Can you print the data exactly and leave out each image?

▶ _Web interface edit records_:

********

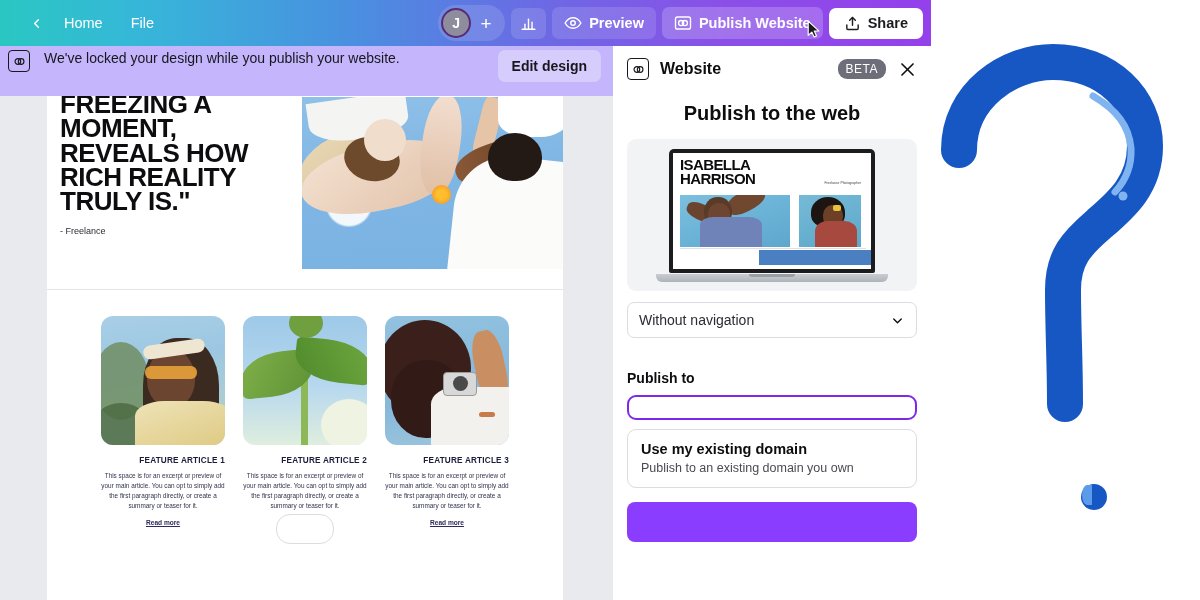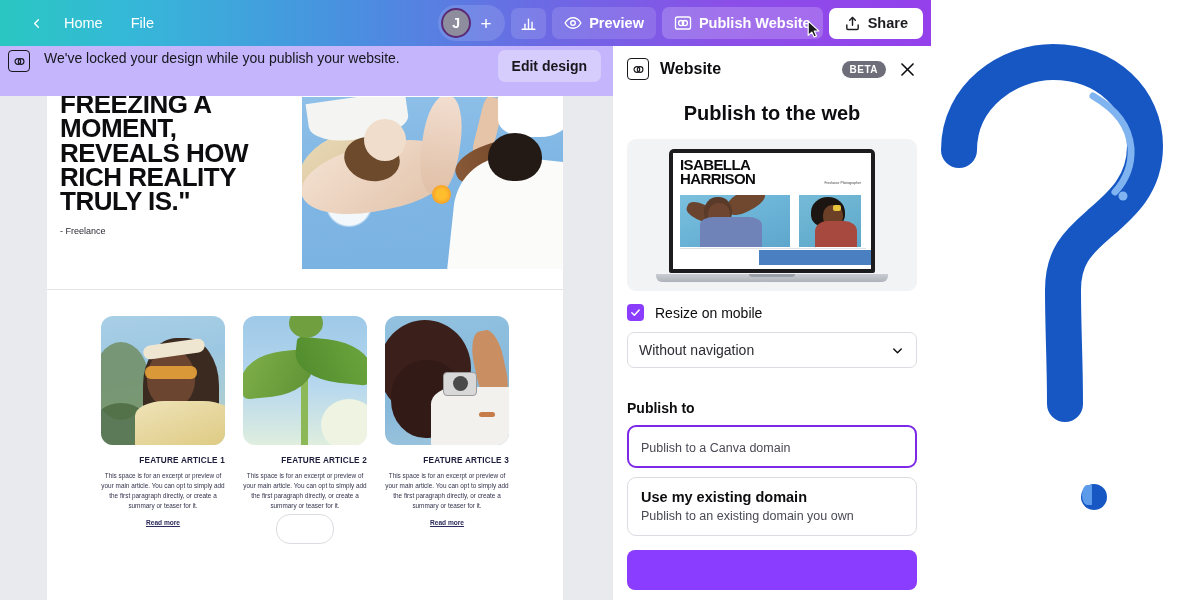"BETA" .beta-badge { font-size: 10px -> 12px; font-weight: 700 -> 400 }
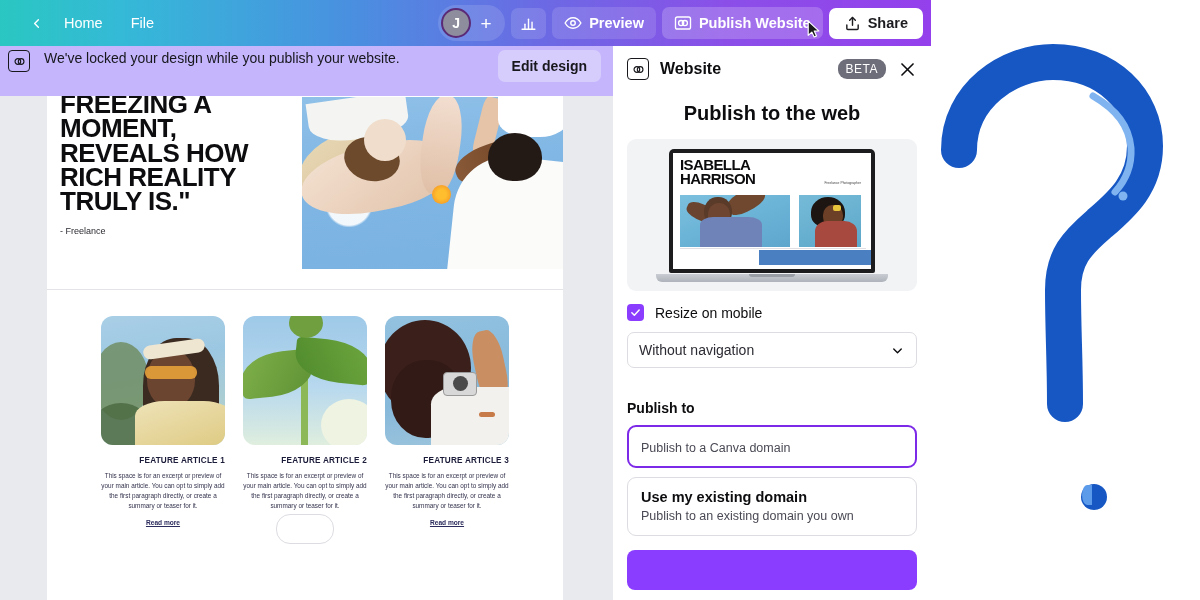"Resize on mobile" div.checkrow { html: <div> <div> <svg> <polyline></polyline> </svg> </div> <div>Resize on mobile</div> </div> -> none }
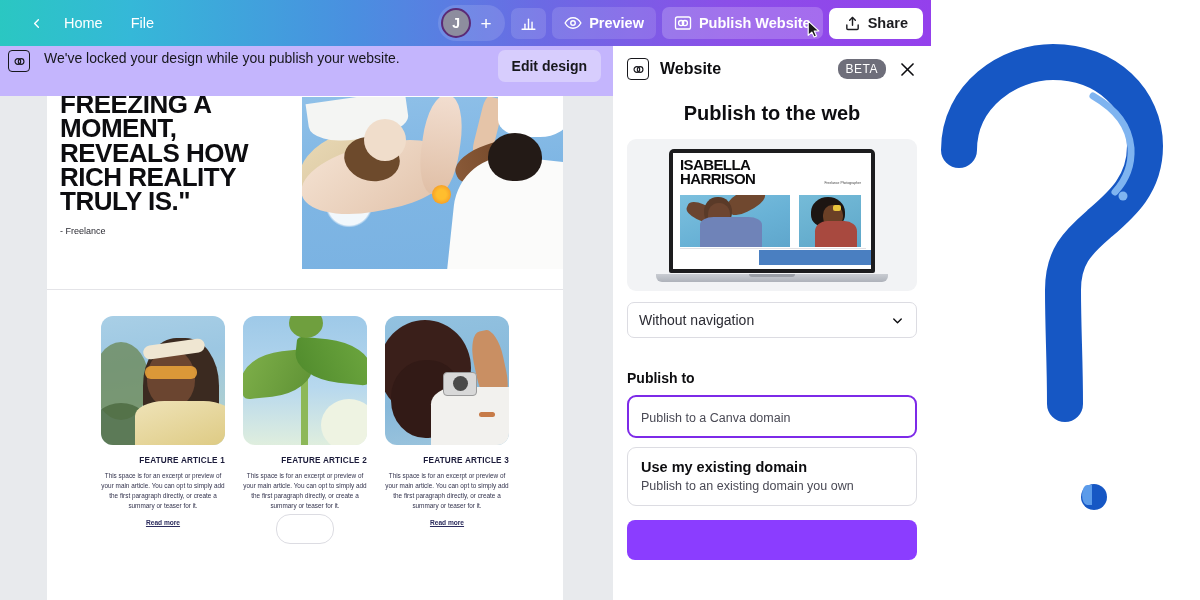"Publish to a Canva domain" div.option-desc { html: <div>Publish to a Canva domain</div> -> none }
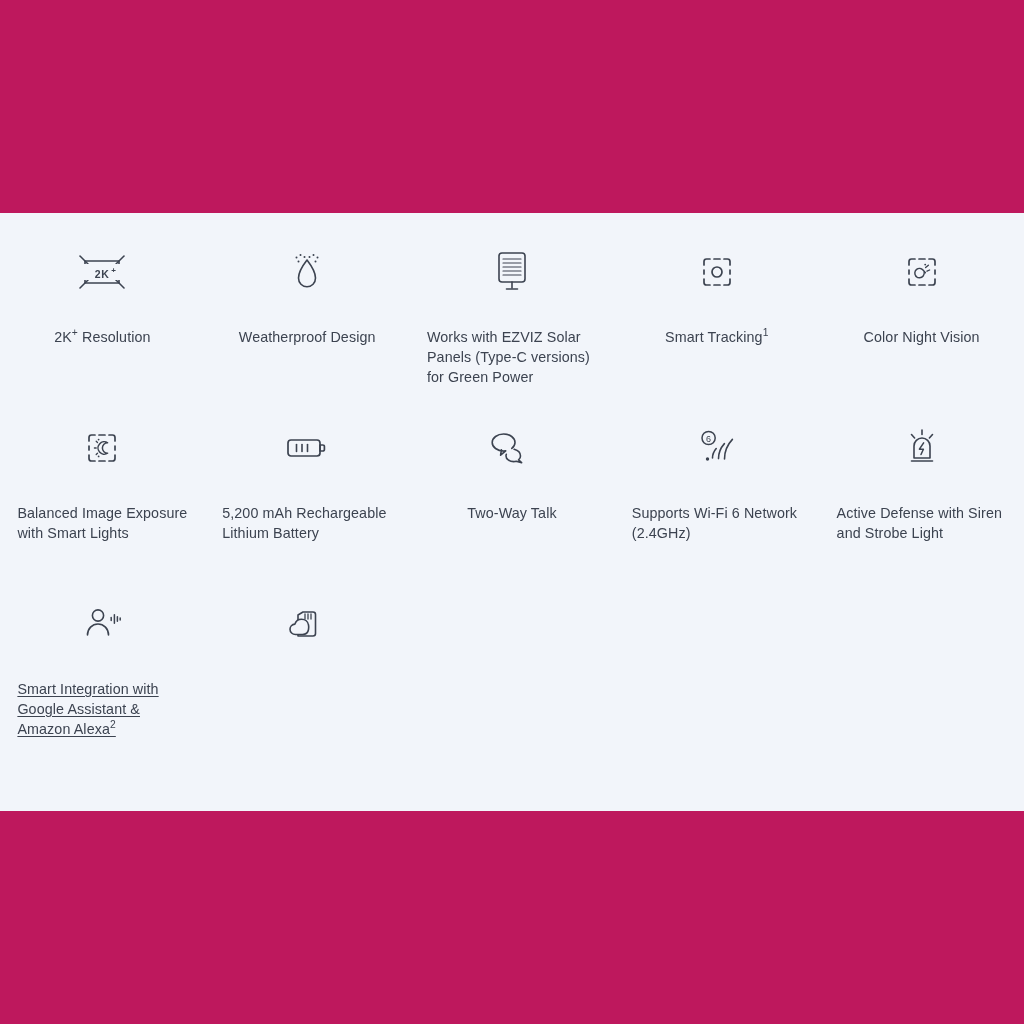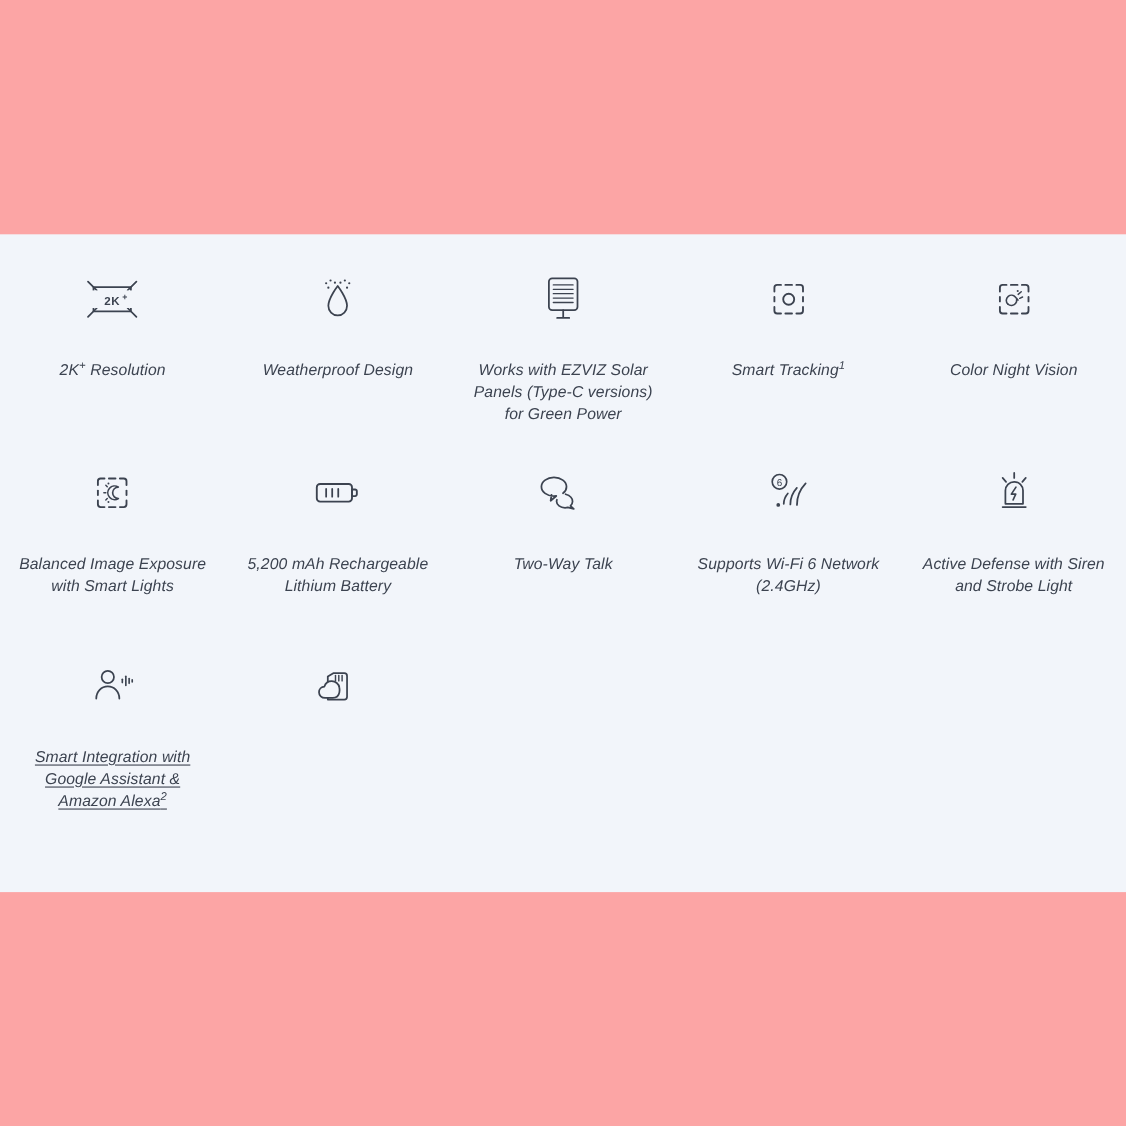"2K" #page { background: #fca5a5 -> #be185d }
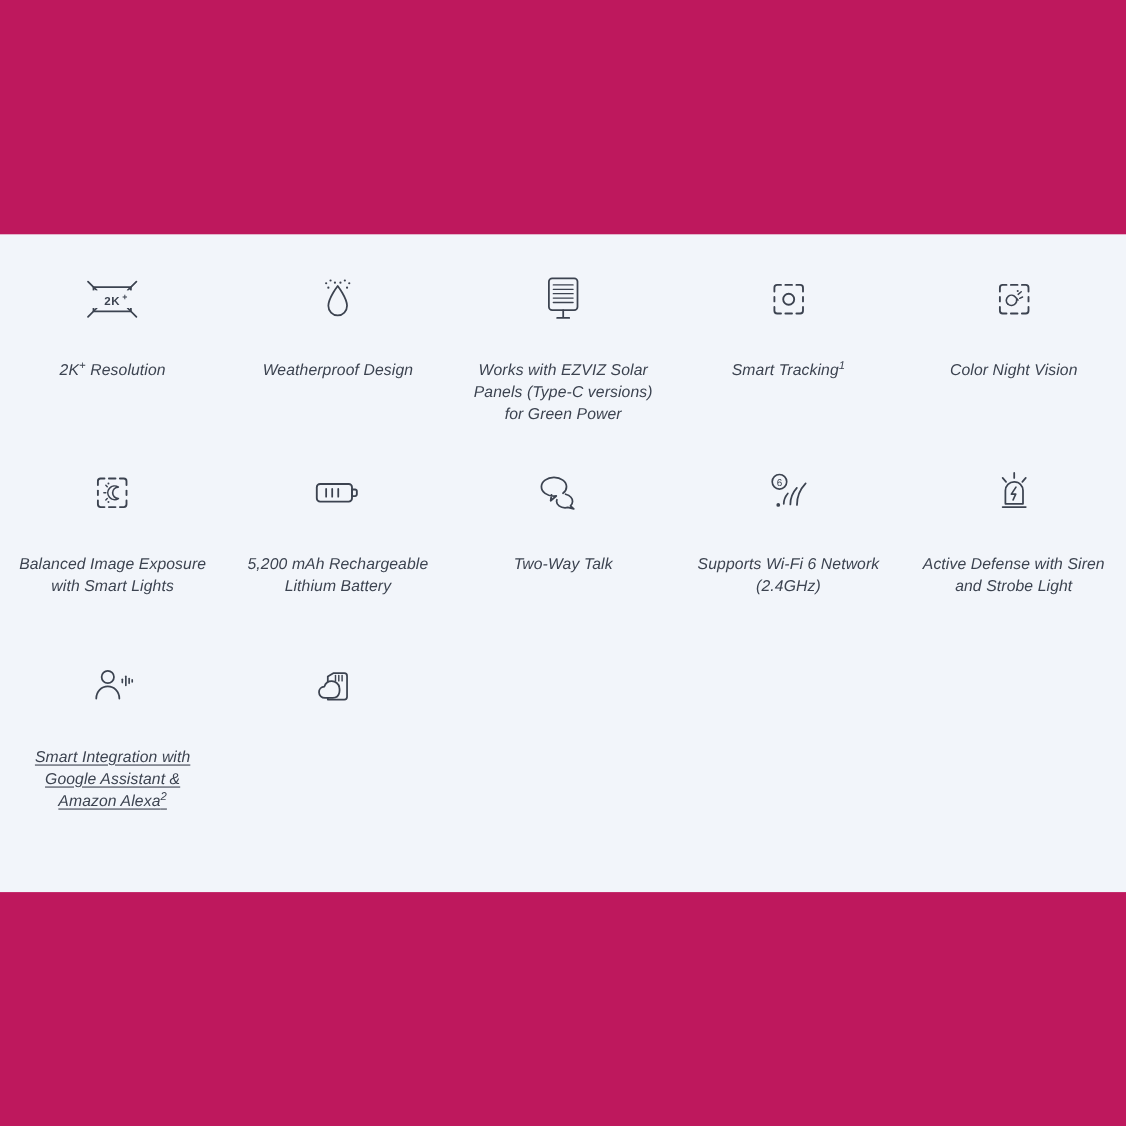"2K+ Resolution" .cell-label { font-style: italic -> none; text-align: center -> none }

********

▶ _EXERCISE RESPONSE_:
"BETA" .beta-badge { font-size: 10px -> 12px; font-weight: 700 -> 400 }
"Resize on mobile" div.checkrow { html: <div> <div> <svg> <polyline></polyline> </svg> </div> <div>Resize on mobile</div> </div> -> none }
"Publish to a Canva domain" div.option-desc { html: <div>Publish to a Canva domain</div> -> none }
"2K" #page { background: #fca5a5 -> #be185d }
"2K+ Resolution" .cell-label { font-style: italic -> none; text-align: center -> none }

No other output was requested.